Set down exactly the lines below between the line holding "참고: 이미 연결된 상태이므로" and the line holding "아두이노에 코드를 넣어줍니다.", inclusive; no other line belongs in the answer.

Start of Excerpted data

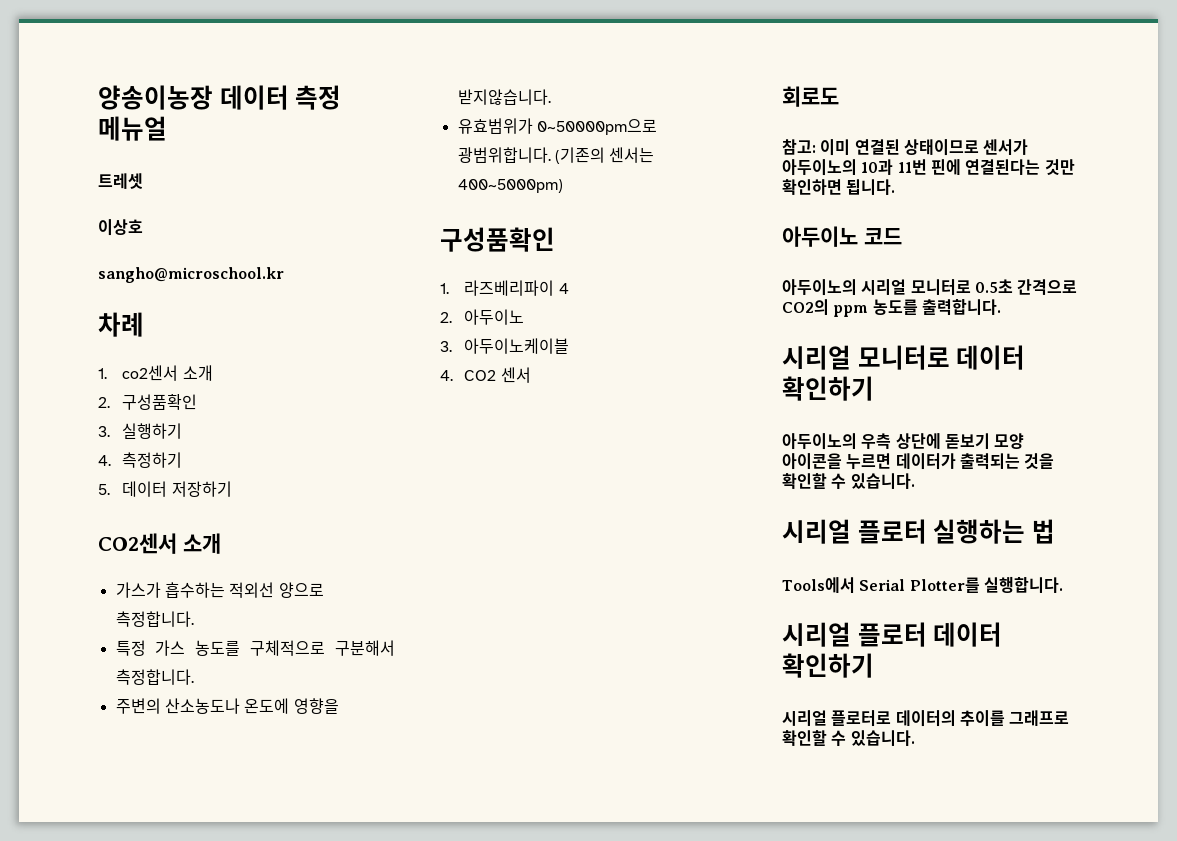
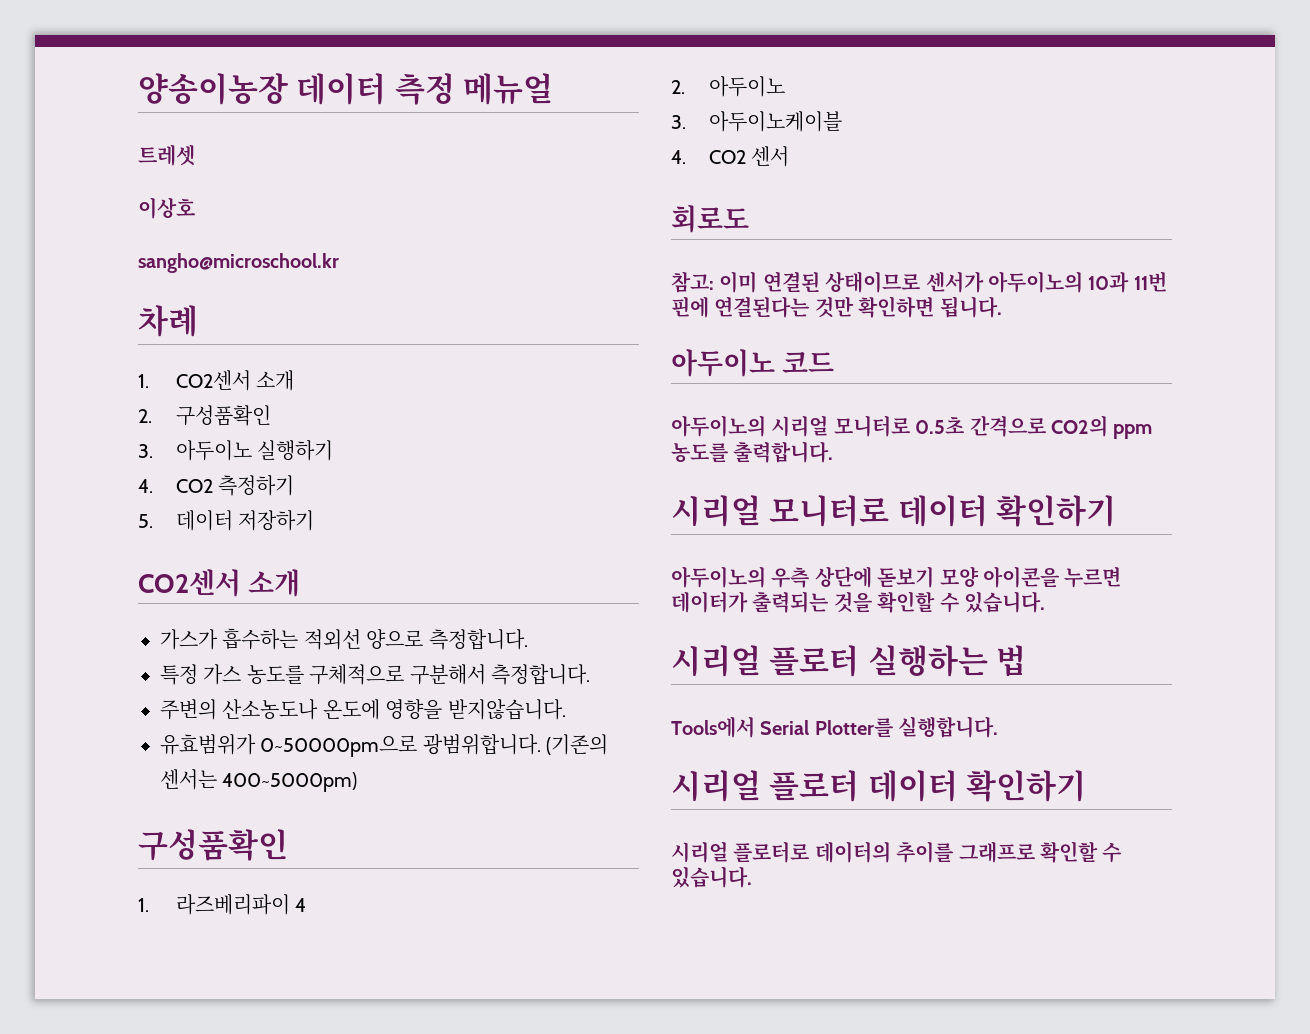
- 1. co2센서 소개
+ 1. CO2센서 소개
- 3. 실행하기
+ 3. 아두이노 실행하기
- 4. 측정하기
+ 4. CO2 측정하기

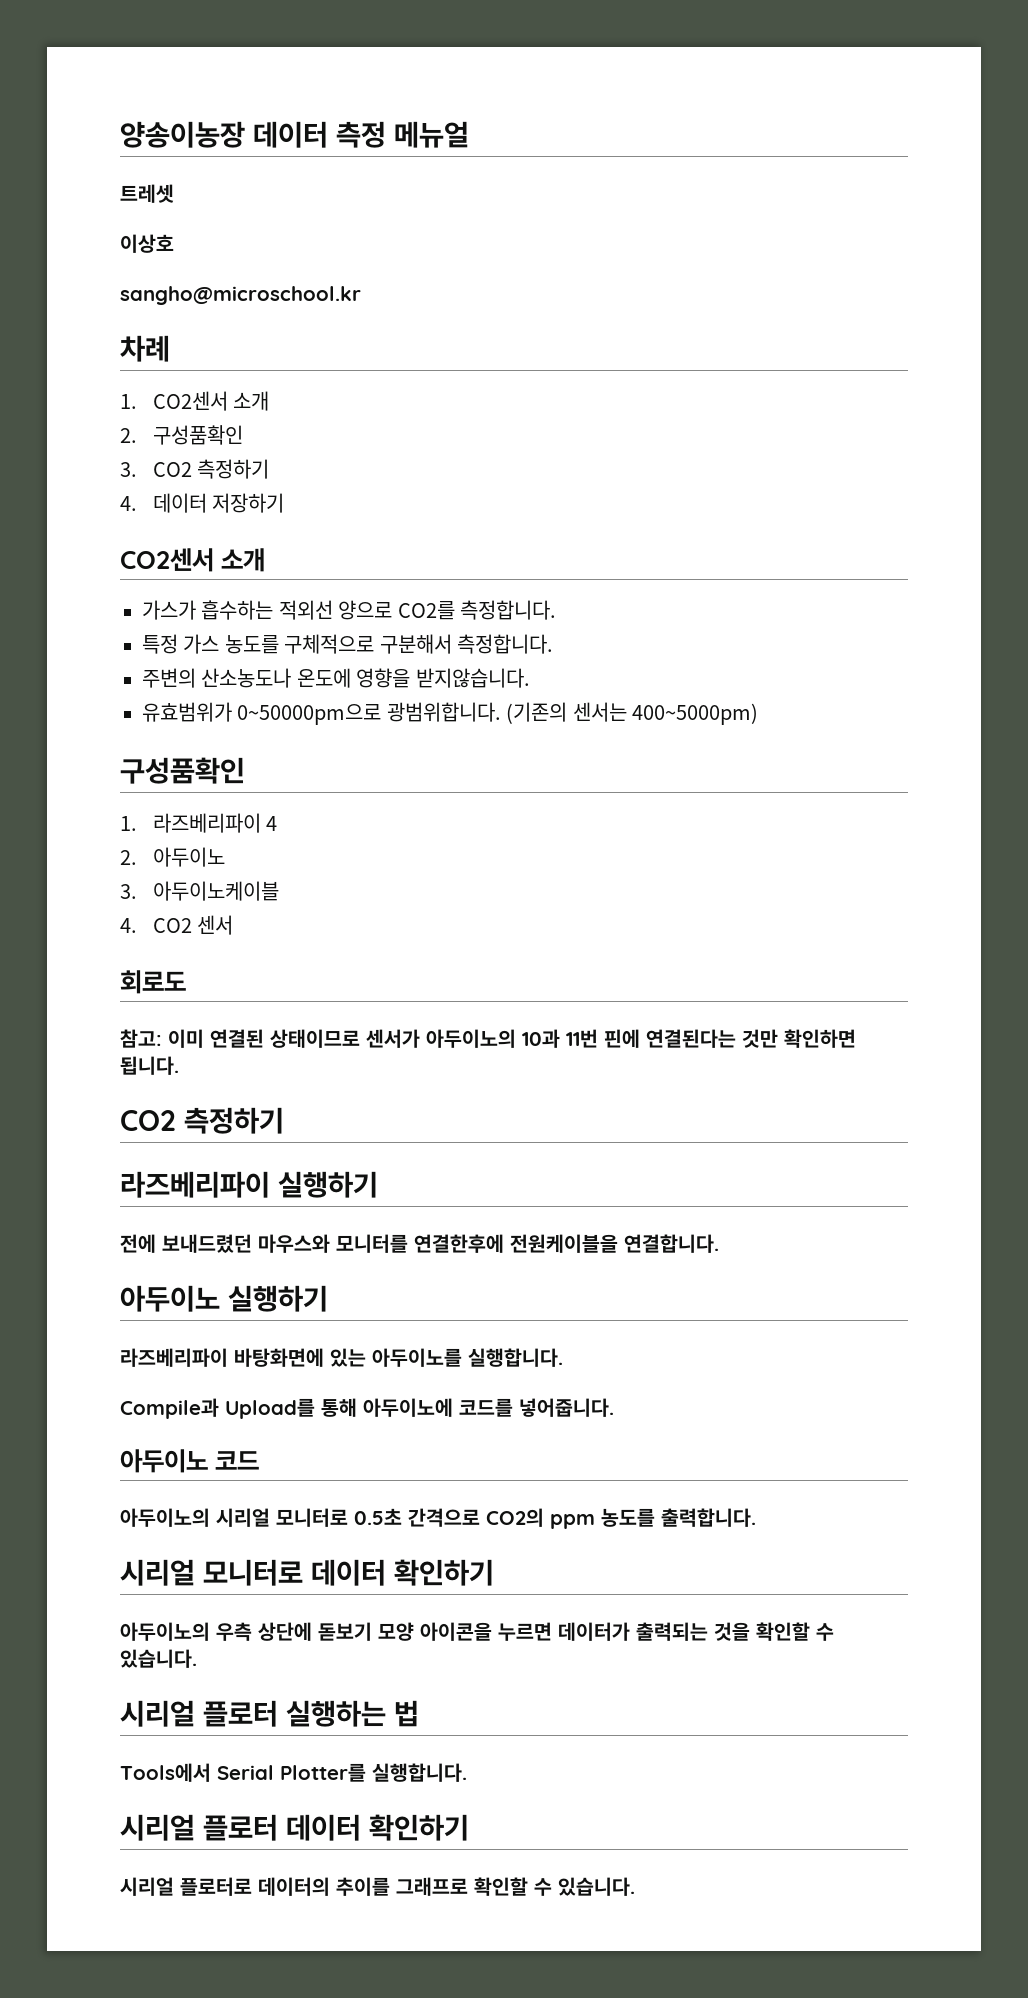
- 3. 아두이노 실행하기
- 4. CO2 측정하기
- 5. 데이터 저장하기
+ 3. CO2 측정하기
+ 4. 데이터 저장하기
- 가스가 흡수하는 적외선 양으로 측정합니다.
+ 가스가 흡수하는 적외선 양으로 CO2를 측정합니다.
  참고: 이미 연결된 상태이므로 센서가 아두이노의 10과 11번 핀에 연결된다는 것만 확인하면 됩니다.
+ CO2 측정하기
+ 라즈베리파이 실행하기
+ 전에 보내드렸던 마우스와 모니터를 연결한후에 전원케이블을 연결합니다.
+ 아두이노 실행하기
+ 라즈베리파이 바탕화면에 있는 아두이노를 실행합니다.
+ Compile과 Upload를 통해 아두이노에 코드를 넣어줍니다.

End of Excerpted data
Start of Excerpted data

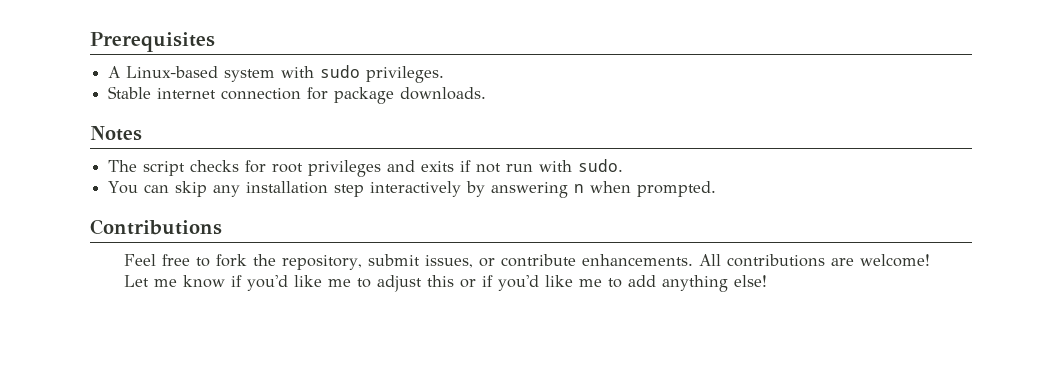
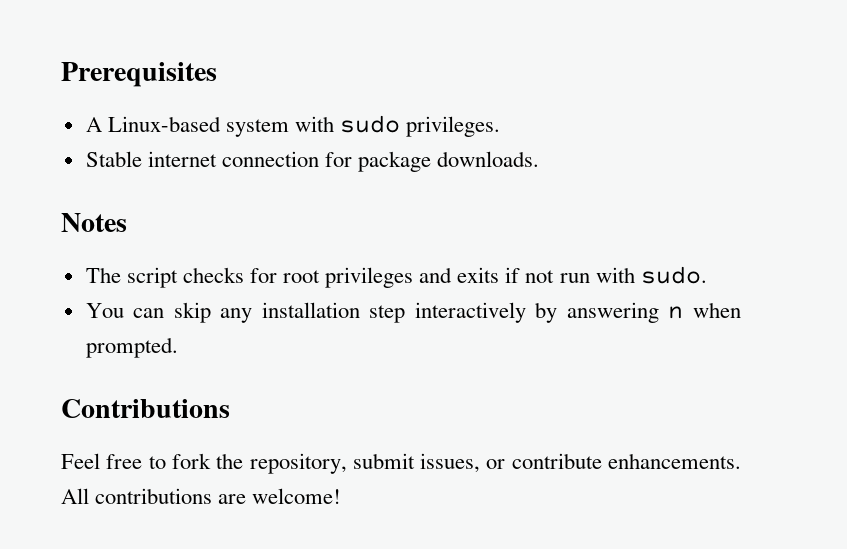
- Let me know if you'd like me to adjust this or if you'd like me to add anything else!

End of Excerpted data

*Problem solution*:
  참고: 이미 연결된 상태이므로 센서가 아두이노의 10과 11번 핀에 연결된다는 것만 확인하면 됩니다.
+ CO2 측정하기
+ 라즈베리파이 실행하기
+ 전에 보내드렸던 마우스와 모니터를 연결한후에 전원케이블을 연결합니다.
+ 아두이노 실행하기
+ 라즈베리파이 바탕화면에 있는 아두이노를 실행합니다.
+ Compile과 Upload를 통해 아두이노에 코드를 넣어줍니다.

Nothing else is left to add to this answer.